Can On-Prem S3 Compete with HDFS for Analytic Workloads?

Alex Woodie

(David Brimm/Shutterstock)

In the battle for big data storage supremacy, Hadoop is still in the running. It may no longer be the 800-lb gorilla, but the demonstrated scalability of the Hadoop Distributed File System (HDFS) makes it a potent contender, especially for storing petabytes on-prem. Now a new class of S3-compatible object storage systems threaten HDFS’s on-prem supremacy, but can they compute like Hadoop?

Ever since Amazon‘s Simple Storage Service (S3) emerged as the defacto standard for cloud storage, big data architects have been working to make the S3 protocol excel on-premise too. The Hadoop community still would like an S3 object store option for their on-prem Hadoop clusters, even after HDFS became more object-like with the addition of erasure coding and the beginning of the separation of compute and storage in Apache Hadoop 3.

But the marriage of Hadoop compute and object storage still has a ways to go. Last year, Cloudera founder and Chief Strategy Officer Mike Olson lamented the immaturity of the on-premise object store market. “S3 likely will be what everybody adopts,” he told Datanami, “but somebody needs to be the variant of S3 on-prem that takes over the market so we can just go to that one.”

Nearly two dozen object storage vendors are competing to win that business and become the dominant storage provider for data lakes that hold more than 1 petabyte of largely unstructured data. It’s a work in progress, and Cloudera is content to let the process play out without planting a stake in the ground. “You would not believe how expensive it is to support a new object storage system,” Olson said at last fall’s Strata Data Conference. “It touches every single component” of the Hadoop stack.

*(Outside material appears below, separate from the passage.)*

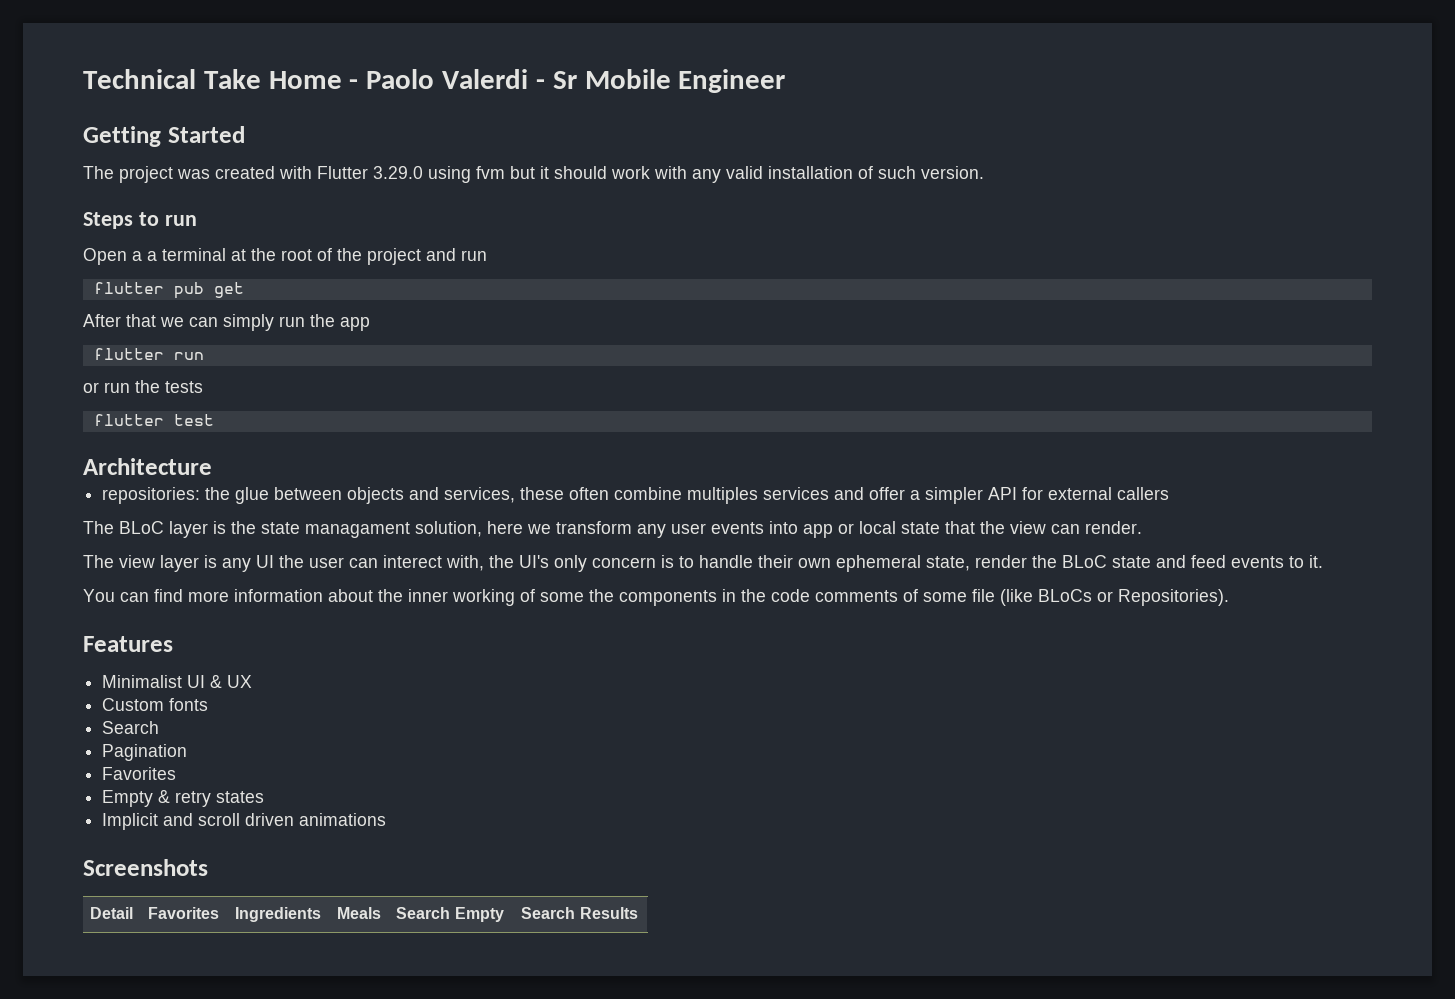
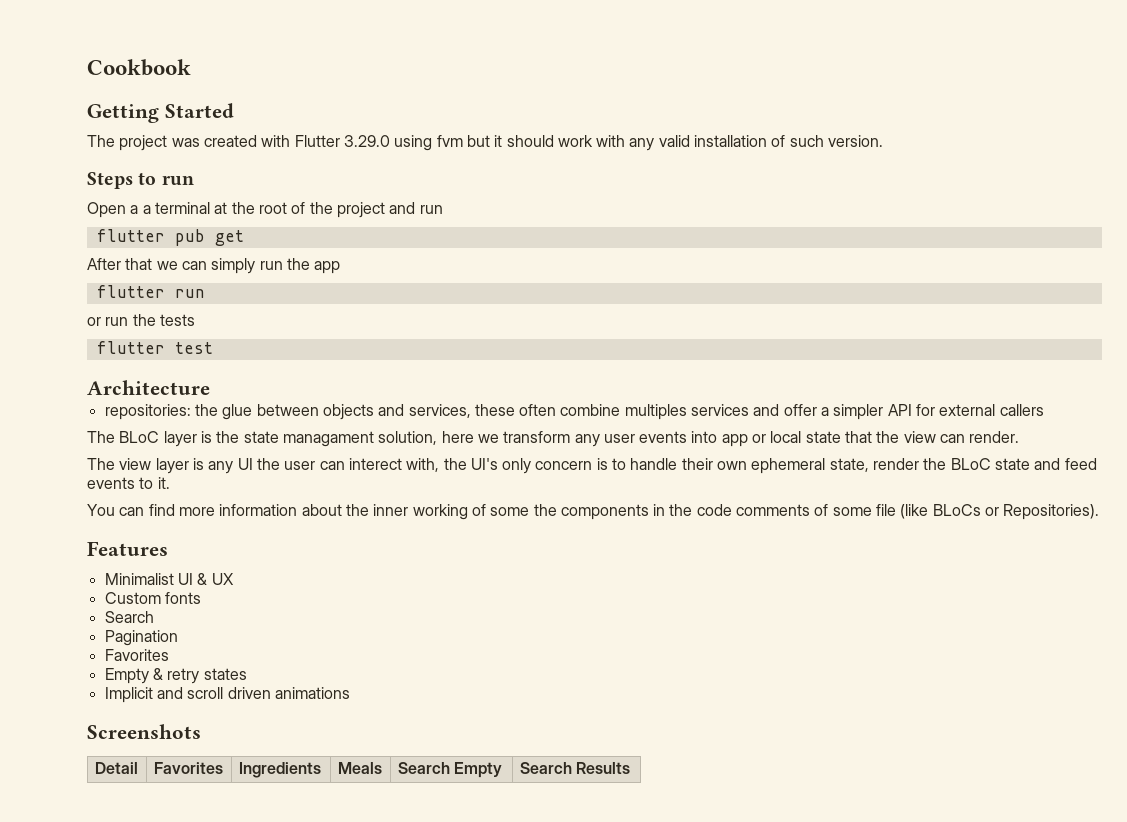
- Technical Take Home - Paolo Valerdi - Sr Mobile Engineer
+ Cookbook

These object stores face a number of challenges to integrating with the Hadoop stack, and a failure to ensure the low-level integration is bullet-proof could have devastating consequences for security and performance, Olson warned.

Apache Hive was designed to process data stored in HDFS, and it opened up a new world of big data processing, even if it lacked performance for the toughest ad-hoc workloads. Some of Hive’s weaknesses in this department were rectified with the emergence Presto, which arguably is the highest performing SQL analytics engine for Hadoop today (and the fact that Presto works with other storage back-end makes its story that much sweeter).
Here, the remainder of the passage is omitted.